Mean params across functions for each pkg
df_means <- group_by(df, pkg) %>%
summarise(mean_params = mean(value, na.rm=TRUE)) %>%
ungroup()
# arrange(df_means, desc(mean_params))
ggplot(df_means, aes(x = mean_params)) +
geom_histogram(bins = 50) +
scale_x_continuous(limits = c(0, 30)) +
theme_grey(base_size = 15)
Taking the mean within each package first pulls the number of arguments to the right some, with a mean of 5 arguments, and the most common value at 4.
Thoughts
In terms of getting around the too many arguments thing, there’s talk of using global variables, which seems like generally a bad idea; unless perhaps they are environment variables that are meant to be set by the user in non-interactive environments, etc.

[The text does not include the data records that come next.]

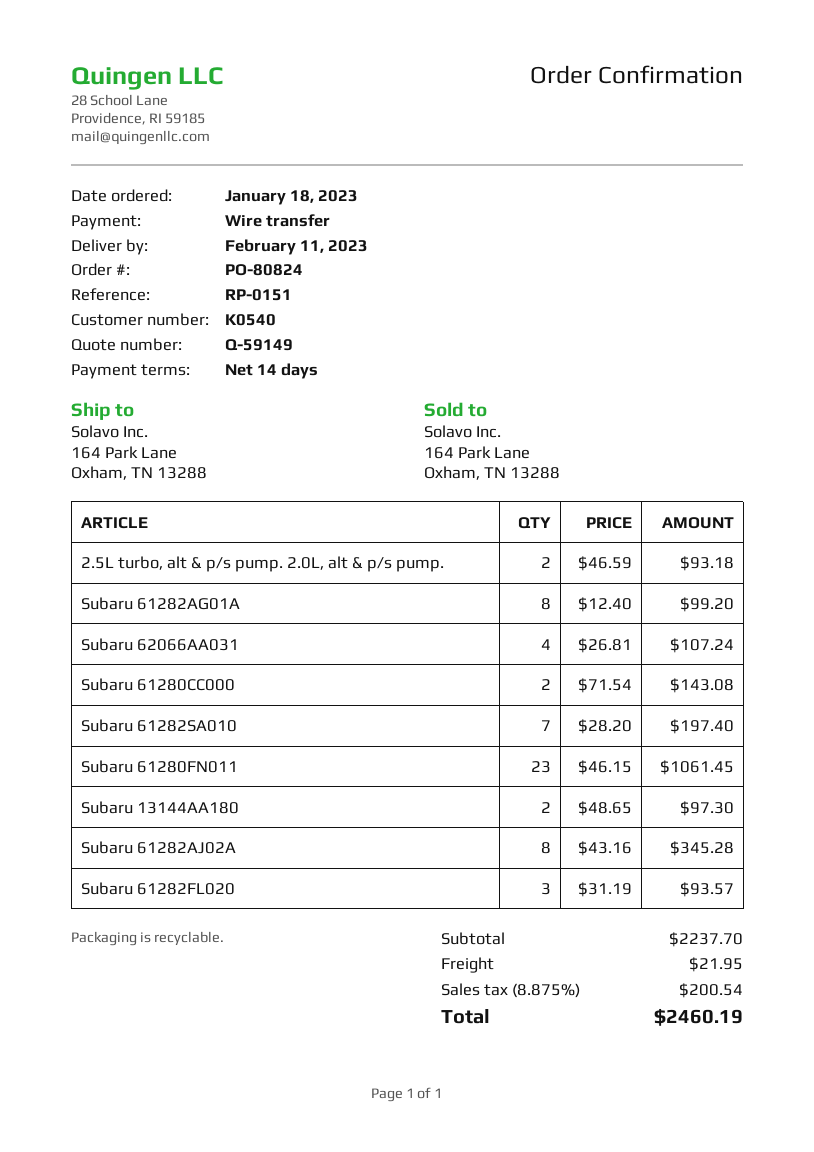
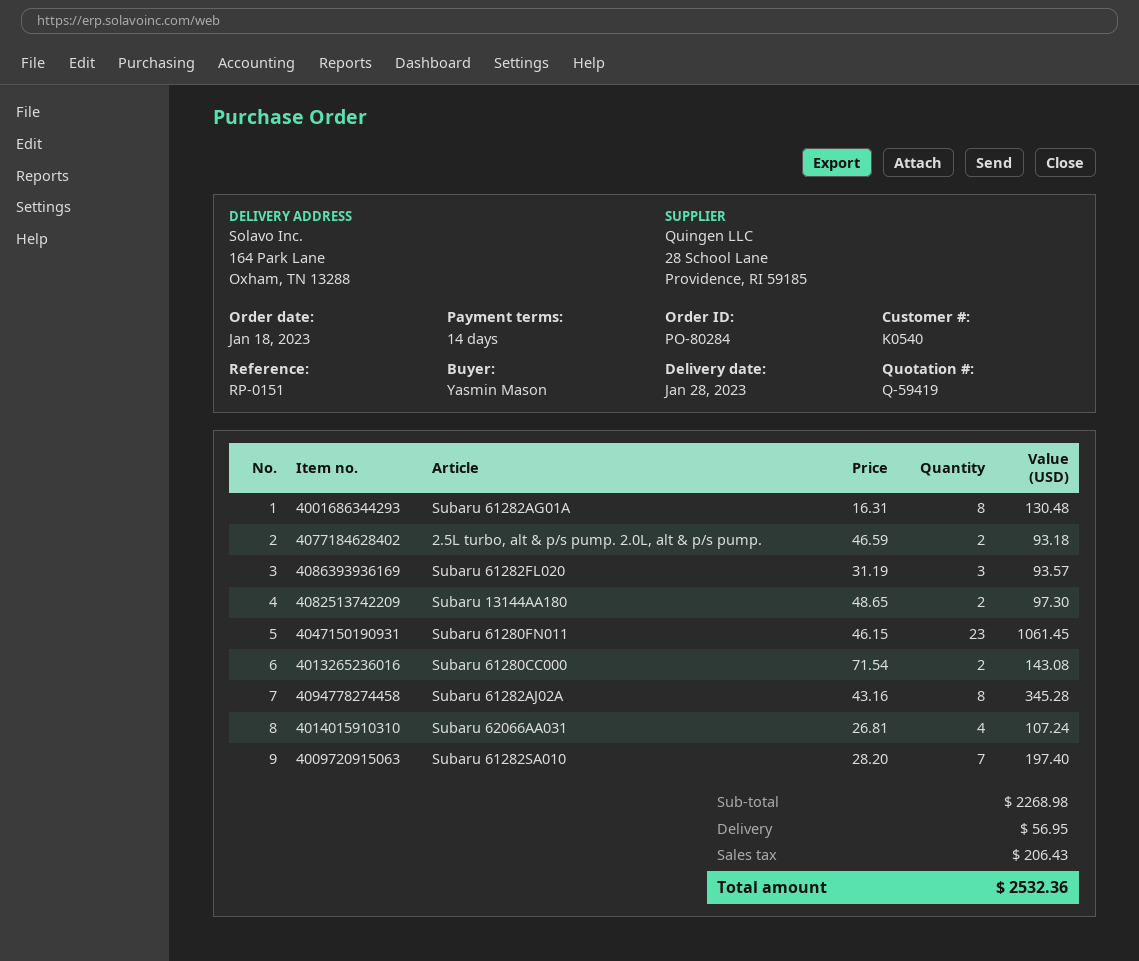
quote number: Q-59149 -> Q-59419
order number: PO-80824 -> PO-80284
delivery date: 2023-02-11 -> 2023-01-28
Subaru 61282AG01A: 8 x 12.40 = 99.20 -> 8 x 16.31 = 130.48
subtotal: 2237.70 -> 2268.98
shipping: 21.95 -> 56.95
tax: 200.54 -> 206.43
total: 2460.19 -> 2532.36

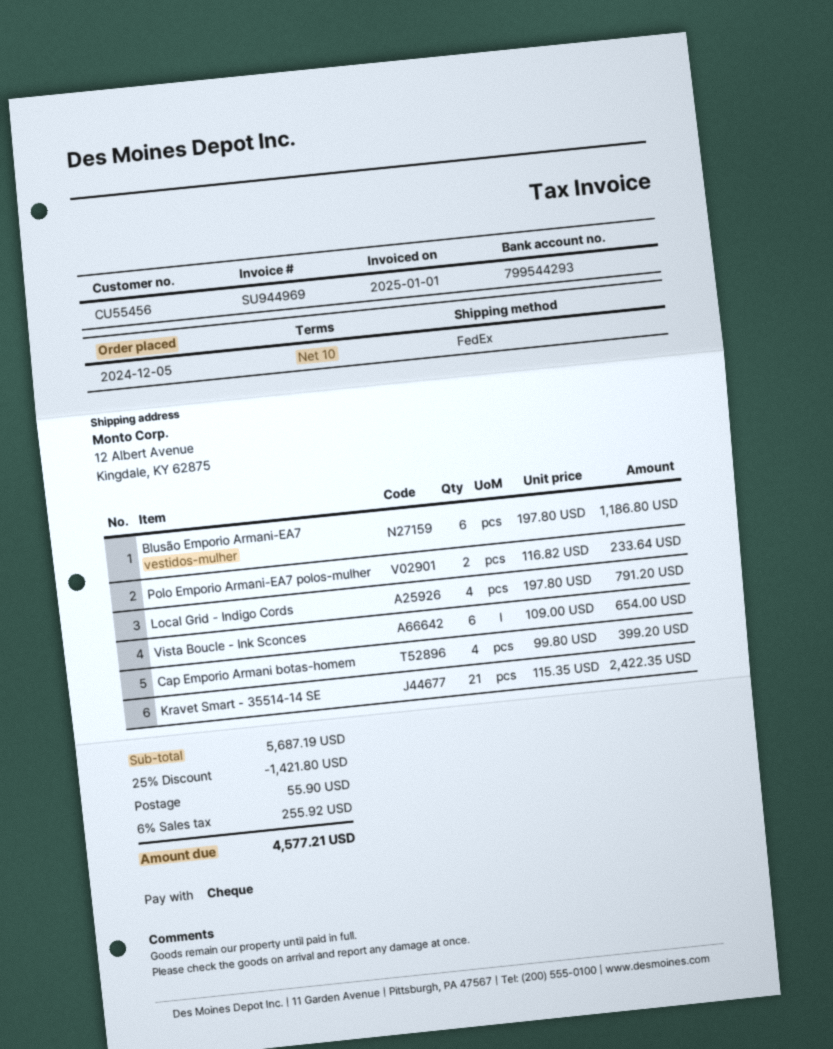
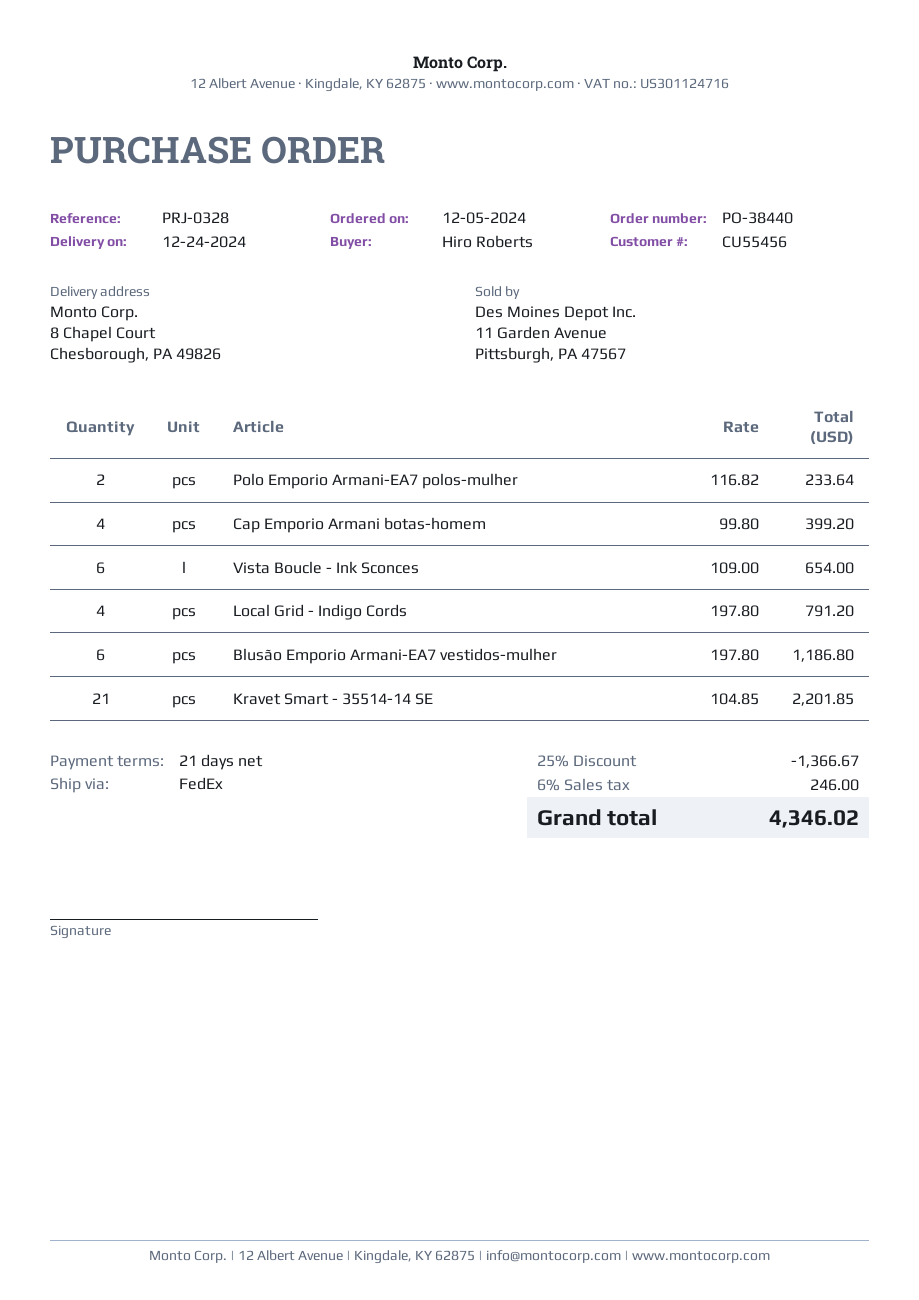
payment terms: 10 days -> 21 days
ship to: 12 Albert Avenue, Kingdale, KY 62875 -> 8 Chapel Court, Chesborough, PA 49826
Kravet Smart - 35514-14 SE: 21 x 115.35 = 2422.35 -> 21 x 104.85 = 2201.85
discount: 25% = 1421.80 -> 25% = 1366.67
shipping: 55.90 -> none
tax: 6% = 255.92 -> 6% = 246.00
total: 4577.21 -> 4346.02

Other solutions are to use ...
in R, or similarly **kwargs
or *args
in Python (ref.), or
the newly added ...
in Ruby (ref). With this approach you could have very few parameters
defined in the function, and then internally within the function handle any parameter
filtering, etc. The downside of this in R is that you don’t get the automated
checks making sure all function arguments are documented, and there’s no documented
arguments that don’t exist in the function.
I’m not suggesting a solution is needed though; there’s probably no right answer, but rather lots of opinions.
Having said that, the average R function does use about 4 arguments, so if you keep your functions to around 4 arguments you’ll be approaching the sort of consensus of a large number of R developers.
Last, I should admit that some of the functions in my packages have quite a lot
of parameters - which was sort of the motivation for this post - that is, to explore
what most functions do. For example, brranching::phylomatic
has 13 parameters,
three functions in the crevents
package have 24 parameters … and I wonder
about these types of functions. Should I refactor? Or is it good enough to make
sure these functions are thoroughly documented and tested?